SMTP was designed to permit reasonably RELIABLE (simple) transport of
addressed mail on top of a TCP connection.  In most cases, ethernet
forms one of the lowest level protocols that the mail message is wrapped
in (ethernet header), then IP (IP header), then TCP (with its header).
SMTP pays relatively little attention to the message headers at the
transport and network protocol levels as it doesn't matter much which
ethernet address was responsible for the last packet hop (likely a
router/gateway and the same for all packets and messages).  It doesn't
care MUCH about IP or TCP, except that the packets have to be correctly
wrapped according to the protocols and addressed to SMTP listening on
the appropriate port.

SMTP does care about packet content, but only to a certain level.  Part
of the packet content it cares about is the negotiation phase where it
manages a connection, executing "commands" based on content in a very
structured way designed to communicate key information recursively along
the mail message's delivery trajectory, as it builds its own mail header
containing the addressee, the nominal sender, and the delivery route
complete with timestamps.  It is designed to be quite trusting, hence
easy to spoof, at least for mail to someone that doesn't read the rest
of the header.  Part of the packet content it views as "data" -- a
message to be reliably delivered to a uniquely specified spool file,
encapsulated within its MAIL header information (the TCP, IP and
ethernet level header information having been discarded).  There a user,
or a program, may or may not read it and take actions based on its
content.

It seems to me to be highly unacceptable to attempt to insert
content-based accept/reject decisioning in at this PROTOCOL level in the
delivery process.  It also seems to be highly risky and possibly legally
actionable.  I expect, in good faith, that email addressed to me will be
delivered if it is deliverable.  Otherwise I cannot rely on email as a
reliable transport mechanism for important messages.  Filtering it "for"
me according to ANY CONTENT-BASED RULESET risks discarding at least some
messages that are not correctly classified when they are rejected.
Important messages can be lost.  Bad things can result.  Who is
responsible when this occurs?  Who do I get to sue?

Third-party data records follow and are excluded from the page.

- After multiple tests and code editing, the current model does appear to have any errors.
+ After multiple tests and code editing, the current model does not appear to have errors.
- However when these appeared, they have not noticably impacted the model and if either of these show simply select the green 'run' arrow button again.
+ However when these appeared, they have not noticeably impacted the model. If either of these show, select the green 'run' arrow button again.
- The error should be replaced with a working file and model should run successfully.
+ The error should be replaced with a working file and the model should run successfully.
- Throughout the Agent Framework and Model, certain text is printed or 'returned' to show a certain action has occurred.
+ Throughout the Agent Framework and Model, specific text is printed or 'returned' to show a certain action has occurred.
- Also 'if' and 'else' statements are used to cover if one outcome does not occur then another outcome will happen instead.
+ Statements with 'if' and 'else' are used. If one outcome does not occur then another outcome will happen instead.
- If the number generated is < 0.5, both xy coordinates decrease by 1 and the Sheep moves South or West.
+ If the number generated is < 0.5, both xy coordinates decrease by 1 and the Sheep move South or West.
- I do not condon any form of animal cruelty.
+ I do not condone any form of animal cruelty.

Imagine the post office (the real one) opening your mail and examining
content -- for most of us this alone would be a nightmare and invasion
of privacy -- so fine, with automated anonymous "safe" machines, to
eliminate advertisement mailings (only) but pass everything else.  One
day it rejects and shreds a sweepstakes check (a real one) thinking it
is one of the many fake checks sent out by loan companies.  Another day
it shreds a warning by your bank that a loan payment is due because it
also looks like an advertisement.  Even humans make this sort of
(sometimes very expensive) mistake, but at least if you make it it is
"your fault".  How would you feel, and react, if the mistake were
utterly beyond your control?  How long would it be before banks and
other businesses rejected the post office as a reliable transport
agency?

It is perfectly reasonable for you to add content filters that YOU
control ABOVE this transport layer.  If you want to hire a secretary to
open all of your mail for you and sort it and reject all the
advertisements, you can.  If the secretary makes a mistake and throws
away a megamillion dollar contract offer that you subsequently lose, you
also bear the responsibility, or at least can direct your anger at
something you control and take steps to ensure that similar things don't
happen again.

Now, all that it would take to control this end stage filtering and make
it much more reliable would be a federal law mandating that advertising
communications be sent in envelopes clearly labelled as such.  No more
sending out loan offers in envelopes that strangely resemble official
government communications unless they were clearly labelled
"advertisement".  No more writing the address in by hand to convince you
that you are opening personal mail.  If somebody violated the law, you
would have the envelope and offer in hand and could recover damages in
small claims court with very little effort.  Otherwise, you could safely
discard all advertising.

Note that this doesn't really help someone forced to do the final
accept/reject step themselves by hand.  They still have to look at each
envelope to look for the mandatory classification mark.  Advertisers
would of course try to exploit this by making the envelopes themselves a
major part of their messages -- "open ME".  It would make it fairly
simple to institute automated blocks, though, both for human secretaries
and real mail and for e.g. procmail and email.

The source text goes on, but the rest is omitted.